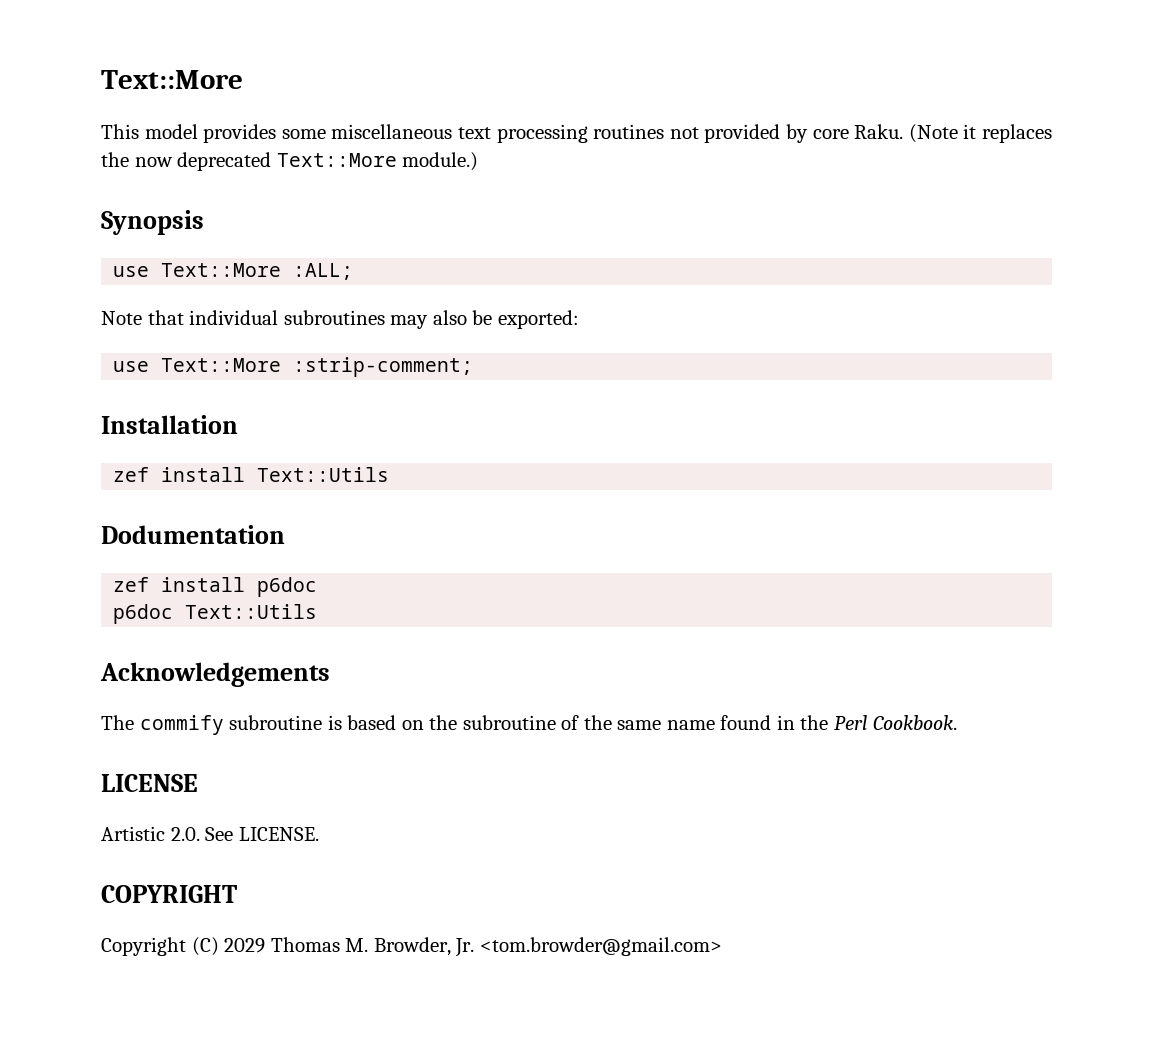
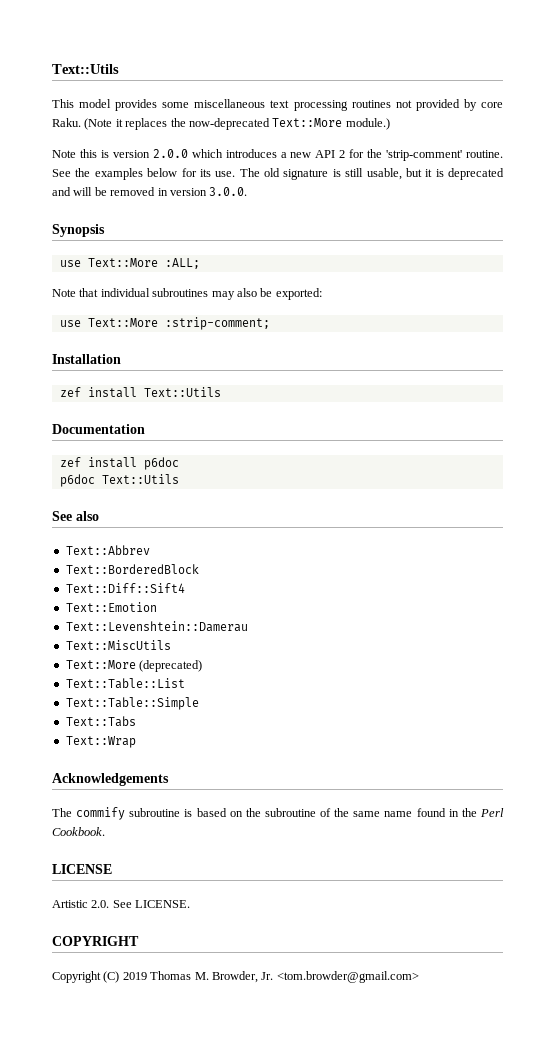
[101,70,243,89] Text::More -> [52,64,119,74] Text::Utils
[134,152,272,171] now deprecated -> [188,118,270,130] now-deprecated
(479, 161) none -> [52,149,504,161] [52,168,504,180] [52,187,248,196] // Note this is version 2.0.0 which introduces a new API 2 for the 'strip-comment' routine. See the examples below for its use. The old signature is still usable, but it is deprecated and will be removed in version 3.0.0.
[101,525,285,544] Dodumentation -> [52,424,145,434] Documentation
(318, 611) none -> [52,511,99,521] [65,545,150,555] [65,564,199,574] [65,583,185,593] [65,602,157,612] [65,621,248,632] [65,640,171,650] [65,660,203,672] [65,678,185,689] [65,697,199,710] [65,716,136,727] [65,736,136,748] // See also // Text::Abbrev // Text::BorderedBlock // Text::Diff::Sift4 // Text::Emotion // Text::Levenshtein::Damerau // Text::MiscUtils // Text::More (deprecated) // Text::Table::List // Text::Table::Simple // Text::Tabs // Text::Wrap
[224,938,266,953] 2029 -> [122,972,147,980] 2019

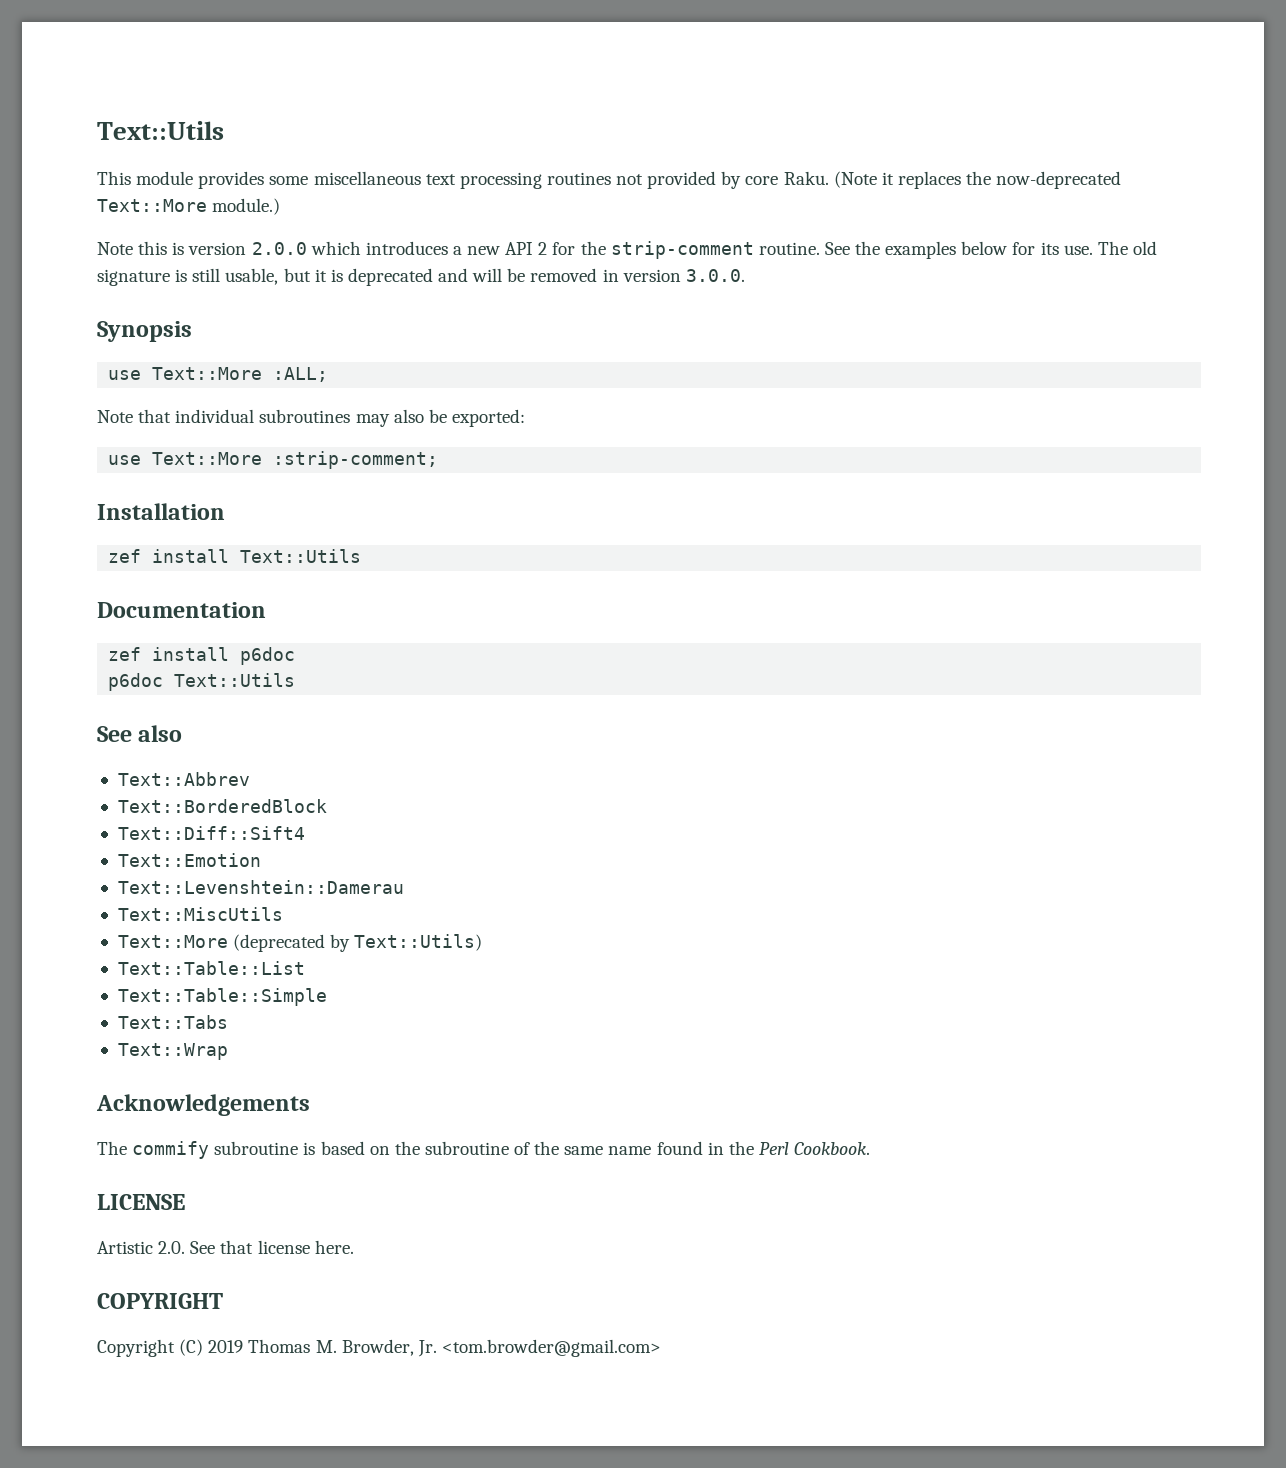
[79,99,112,108] model -> [136,171,194,185] module
[386,150,463,161] 'strip-comment' -> [610,241,754,259] strip-comment
[139,660,203,672] (deprecated) -> [233,934,483,952] (deprecated by Text::Utils)
[135,900,191,908] LICENSE. -> [220,1240,354,1254] that license here.

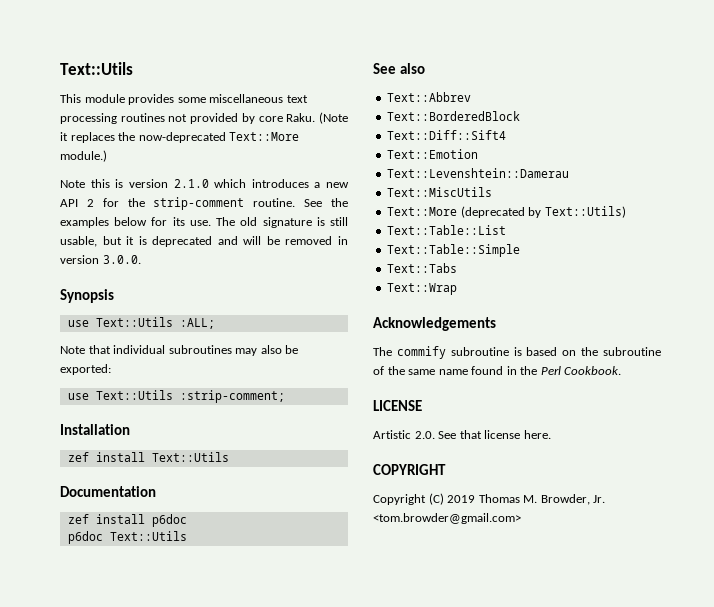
[251,242,307,255] 2.0.0 -> [173,179,209,188] 2.1.0
[152,367,263,380] Text::More -> [95,317,173,327] Text::Utils
[152,452,263,465] Text::More -> [95,390,173,400] Text::Utils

++++++++

§ **WHAT YOU WILL DO**
How many lines of the listing include the string "More"? Respond with the number only.

§ **RESULT BELOW**
4